|
Doing Business
in India - An Overview
Repatriation
A
Branch Office may remit its profits after payment of applicable
taxes in India through an Authorised Dealer. Similarly a Project
Office may on the completion of a Project remit its profit through
an authorised dealer. However, it has to submit the documents as
prescribed to the satisfaction of an authorised dealer through whom
remittance is effected.
The
dividend on shares held by Foreign Investors (net taxes) is repatriable.
Indian Companies have to make an Application to an authorised dealer
of Reserve Bank of India for the purposes of remitting dividend
to Foreign Investors.
Repatriation
of Capital Invested in India
Repatriation
of investment made in India with the approval of the Government/Reserve
Bank of India ('RBI') is permissible (except when the investment
is permitted on the specific condition that it will not be eligible
for repatriation), provided the dis-investment has also been made
with the approval of the RBI or as per RBI guidelines.
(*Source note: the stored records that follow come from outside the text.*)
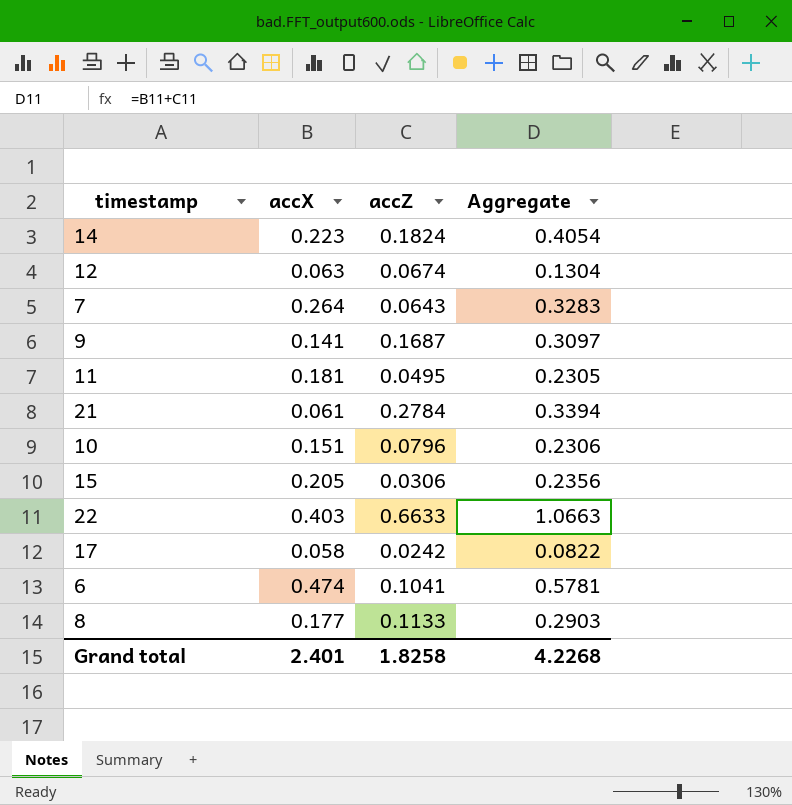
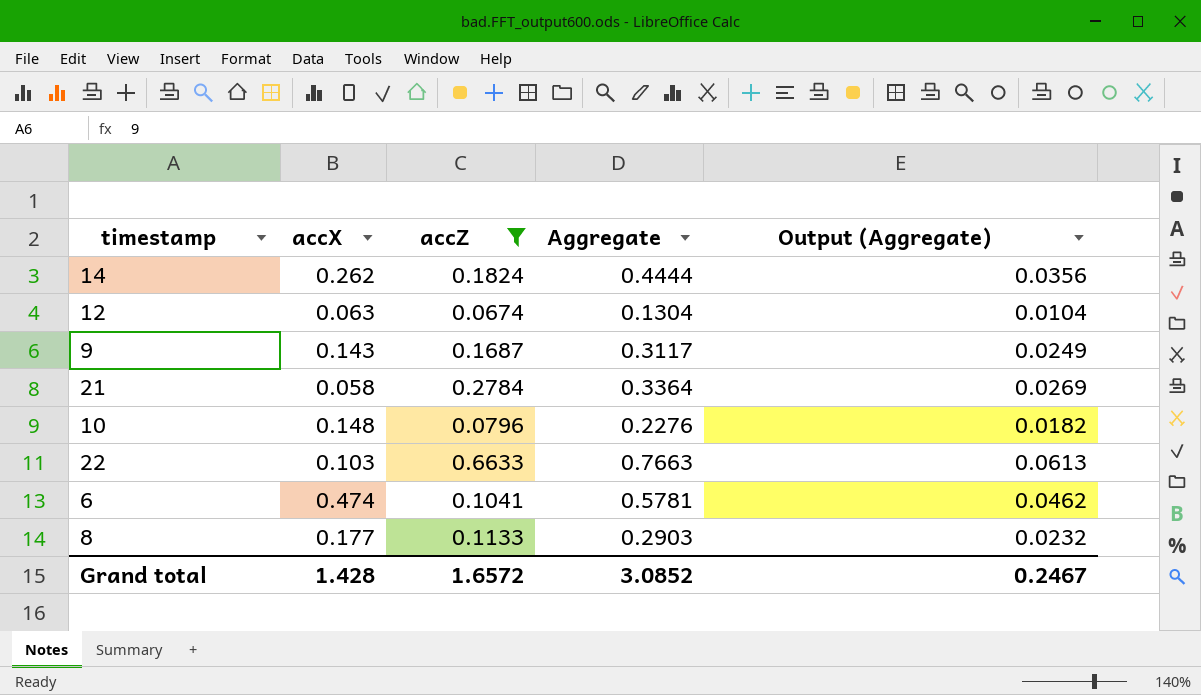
filter: none -> accZ >= 0.0674
column Output (Aggregate) | formula: none -> [Aggregate] * 0.08
14 | accX: 0.223 -> 0.262
14 | Aggregate: 0.4054 -> 0.4444
9 | accX: 0.141 -> 0.143
9 | Aggregate: 0.3097 -> 0.3117
21 | accX: 0.061 -> 0.058
21 | Aggregate: 0.3394 -> 0.3364
10 | accX: 0.151 -> 0.148
10 | Aggregate: 0.2306 -> 0.2276
22 | accX: 0.403 -> 0.103
22 | Aggregate: 1.0663 -> 0.7663
Grand total | accX: 2.401 -> 1.428
Grand total | accZ: 1.8258 -> 1.6572
Grand total | Aggregate: 4.2268 -> 3.0852

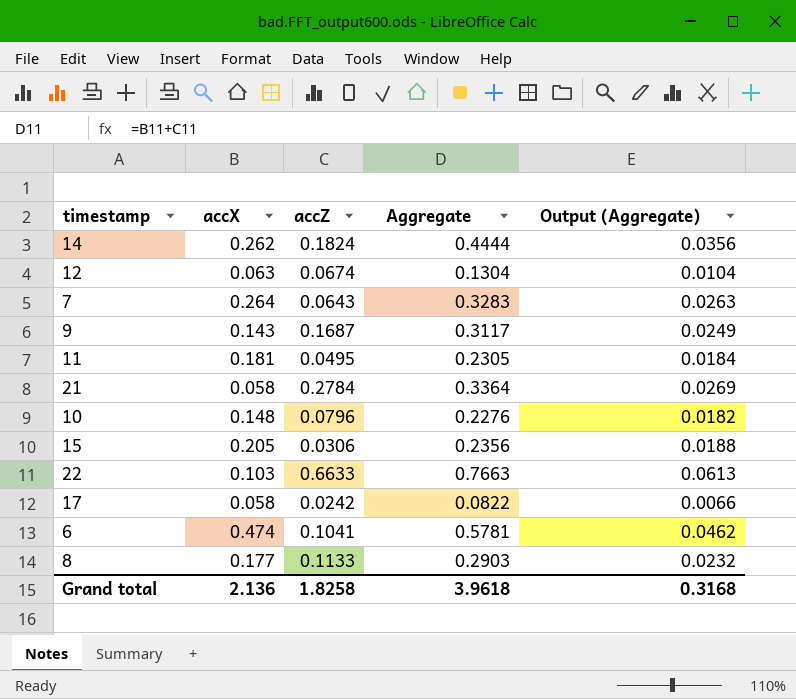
filter: accZ >= 0.0674 -> none
Grand total | accX: 1.428 -> 2.136
Grand total | accZ: 1.6572 -> 1.8258
Grand total | Aggregate: 3.0852 -> 3.9618
Grand total | Output (Aggregate): 0.2467 -> 0.3168

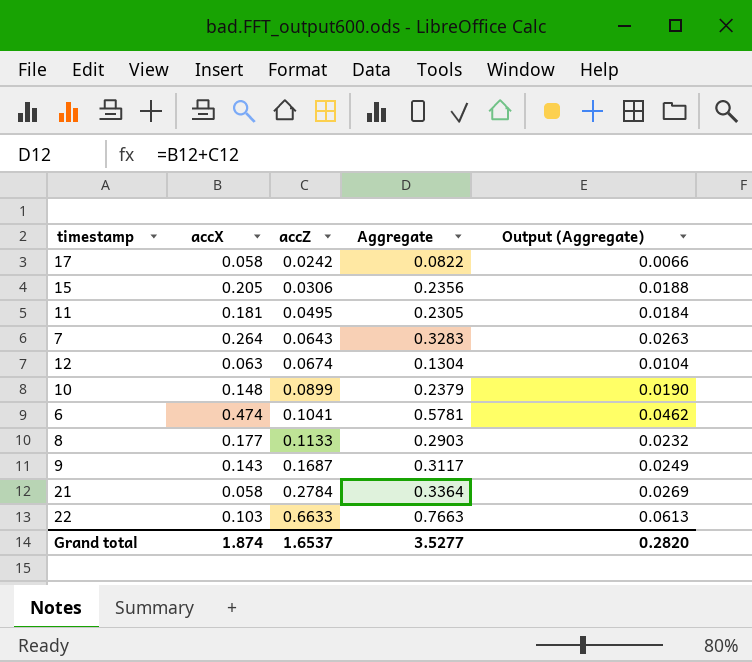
row order: none -> accZ ascending
row 14: 0.262 | 0.1824 | 0.4444 | 0.0356 -> none
10 | accZ: 0.0796 -> 0.0899
10 | Aggregate: 0.2276 -> 0.2379
10 | Output (Aggregate): 0.0182 -> 0.0190
Grand total | accX: 2.136 -> 1.874
Grand total | accZ: 1.8258 -> 1.6537
Grand total | Aggregate: 3.9618 -> 3.5277
Grand total | Output (Aggregate): 0.3168 -> 0.2820

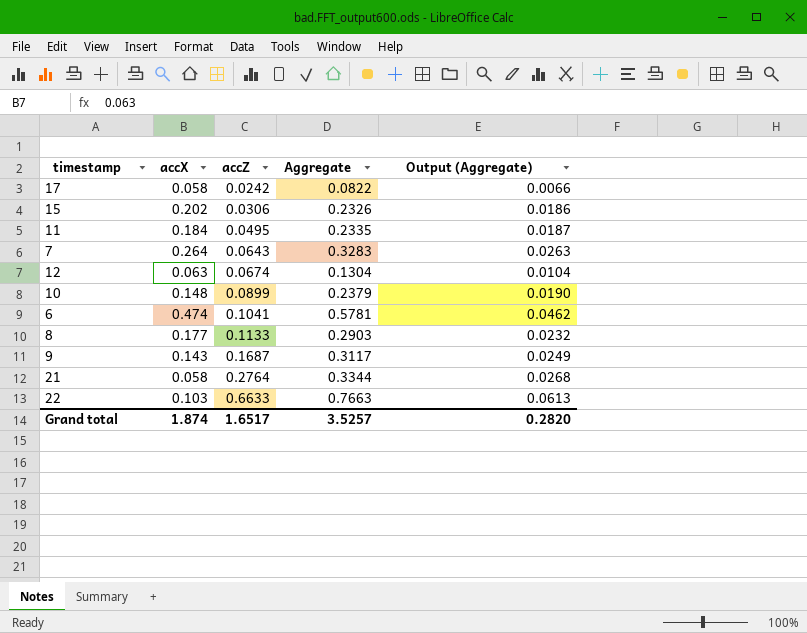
15 | accX: 0.205 -> 0.202
15 | Aggregate: 0.2356 -> 0.2326
15 | Output (Aggregate): 0.0188 -> 0.0186
11 | accX: 0.181 -> 0.184
11 | Aggregate: 0.2305 -> 0.2335
11 | Output (Aggregate): 0.0184 -> 0.0187
21 | accZ: 0.2784 -> 0.2764
21 | Aggregate: 0.3364 -> 0.3344
21 | Output (Aggregate): 0.0269 -> 0.0268
Grand total | accZ: 1.6537 -> 1.6517
Grand total | Aggregate: 3.5277 -> 3.5257

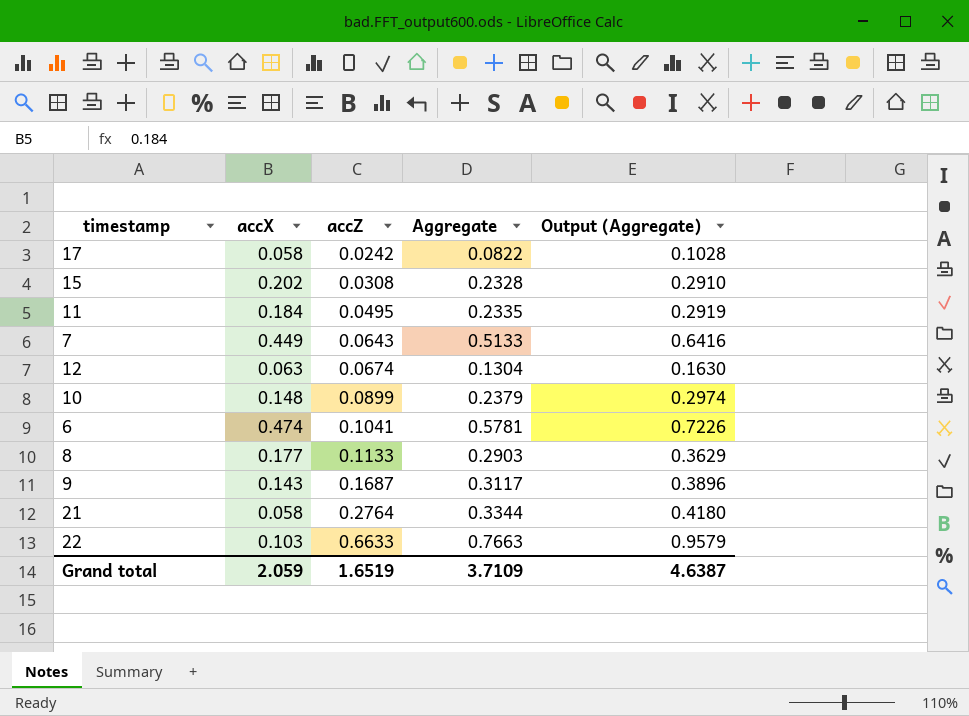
column Output (Aggregate) | formula: [Aggregate] * 0.08 -> [Aggregate] * 1.25
15 | accZ: 0.0306 -> 0.0308
15 | Aggregate: 0.2326 -> 0.2328
7 | accX: 0.264 -> 0.449
7 | Aggregate: 0.3283 -> 0.5133
Grand total | accX: 1.874 -> 2.059
Grand total | accZ: 1.6517 -> 1.6519
Grand total | Aggregate: 3.5257 -> 3.7109
Grand total | Output (Aggregate): 0.2820 -> 4.6387

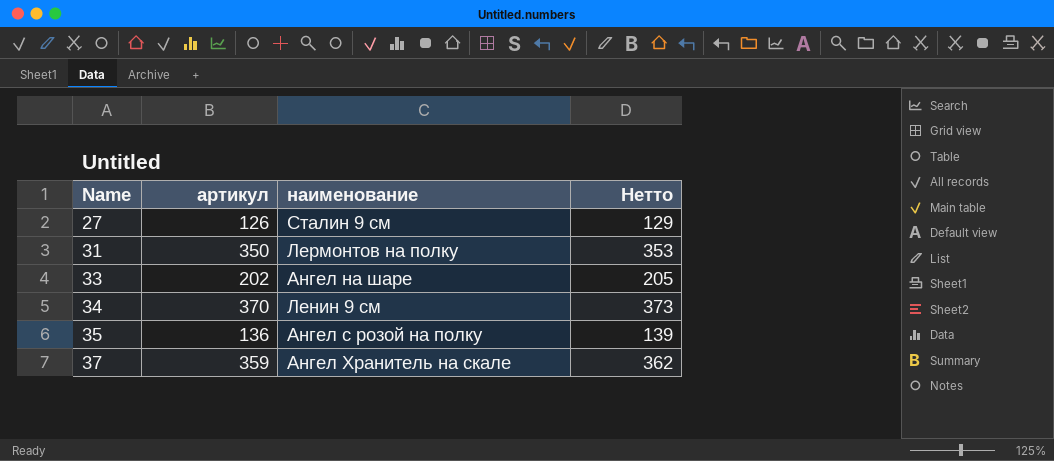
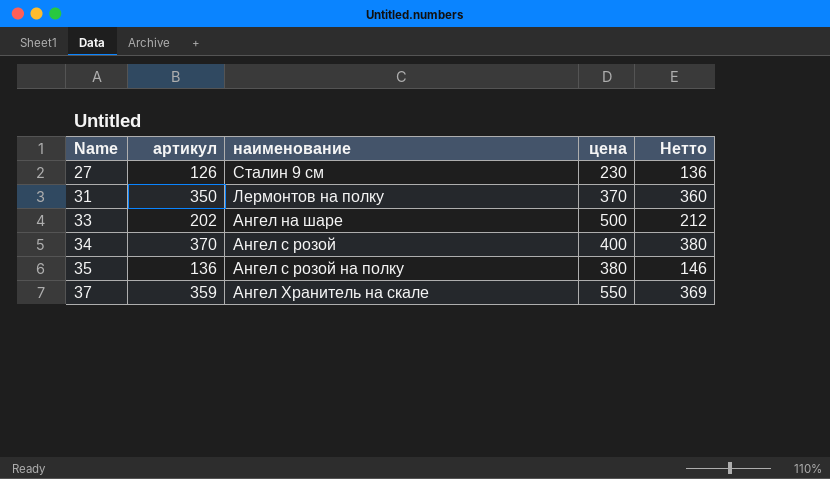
column цена | position: none -> 4
column Нетто | formula: [артикул] + 3 -> [артикул] + 10
34 | наименование: Ленин 9 см -> Ангел с розой

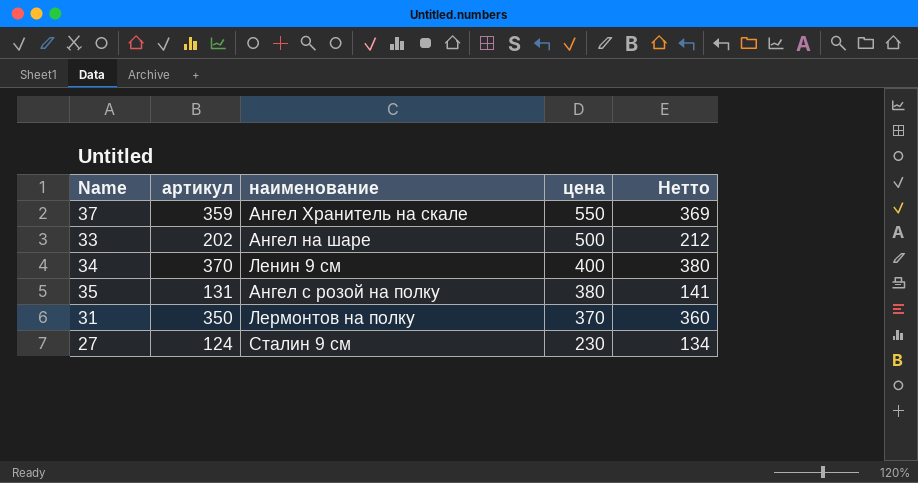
row order: Name ascending -> цена descending
34 | наименование: Ангел с розой -> Ленин 9 см
35 | артикул: 136 -> 131
35 | Нетто: 146 -> 141
27 | артикул: 126 -> 124
27 | Нетто: 136 -> 134

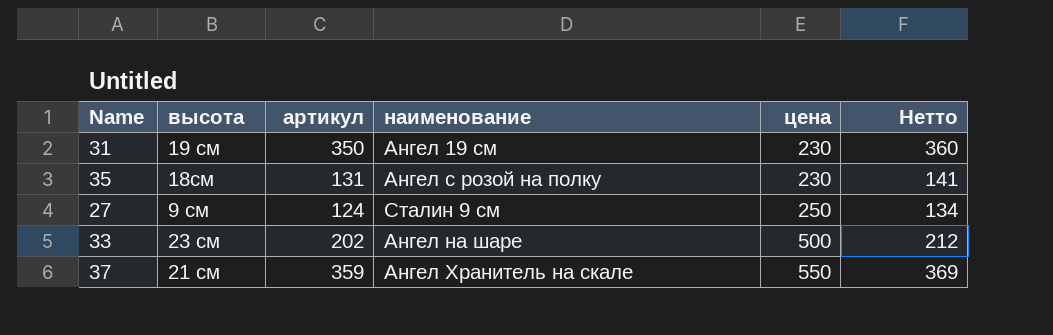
row order: цена descending -> цена ascending
column высота | position: none -> 2
row 34: 370 | Ленин 9 см | 400 | 380 -> none
31 | наименование: Лермонтов на полку -> Ангел 19 см
31 | цена: 370 -> 230
35 | цена: 380 -> 230
27 | цена: 230 -> 250

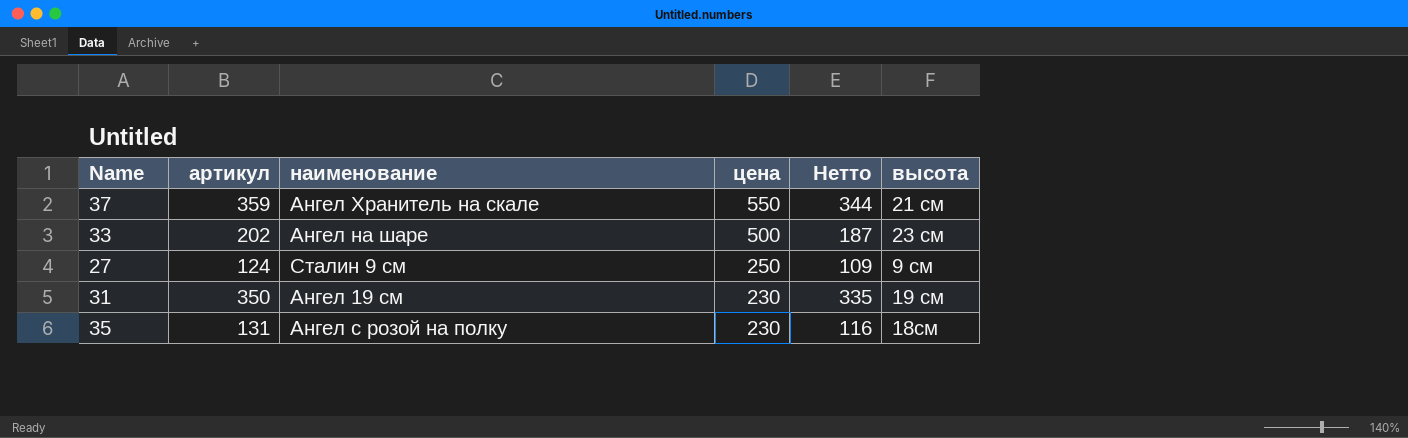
row order: цена ascending -> цена descending
column Нетто | formula: [артикул] + 10 -> [артикул] - 15
column высота | position: 2 -> 6

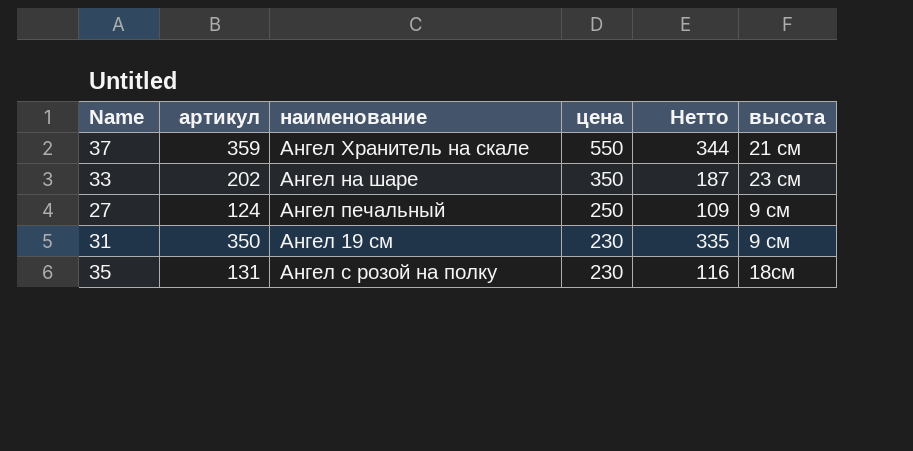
33 | цена: 500 -> 350
27 | наименование: Сталин 9 см -> Ангел печальный
31 | высота: 19 см -> 9 см

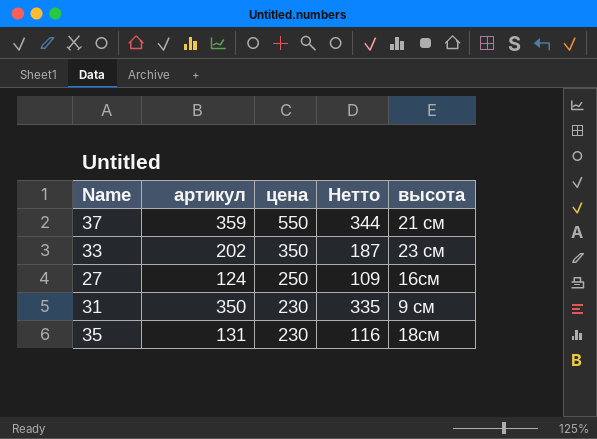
column наименование | position: 3 -> none
27 | высота: 9 см -> 16см

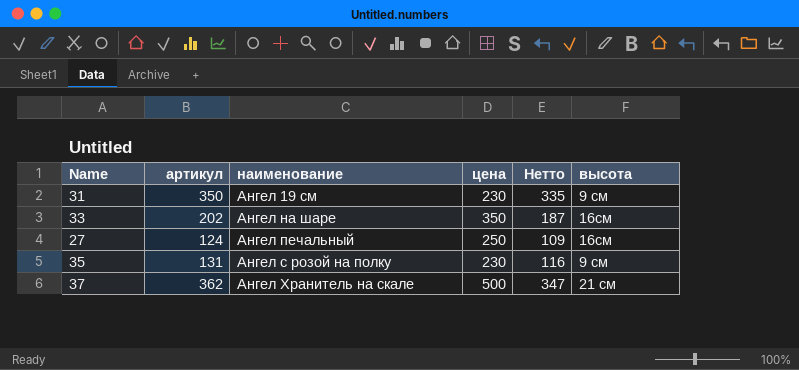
row order: цена descending -> наименование ascending
column наименование | position: none -> 3
33 | высота: 23 см -> 16см
35 | высота: 18см -> 9 см
37 | артикул: 359 -> 362
37 | цена: 550 -> 500
37 | Нетто: 344 -> 347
Actual remittances
are permitted subject to fulfillment of conditions as to quantum
and installments of repatriation etc., if any, as may be applicable
from time to time. 
Remittance
by Individual Foreigners
Foreign
nationals temporarily resident in India are permitted to transfer
to their own countries, at the time of their departure from India,
their current assets such as savings from salary, dividend, commission,
provident fund balance, sale-proceeds from personal effects, etc.
In addition, they are also allowed to repatriate the sale proceeds
of their investments in India subject to the approval of the RBI.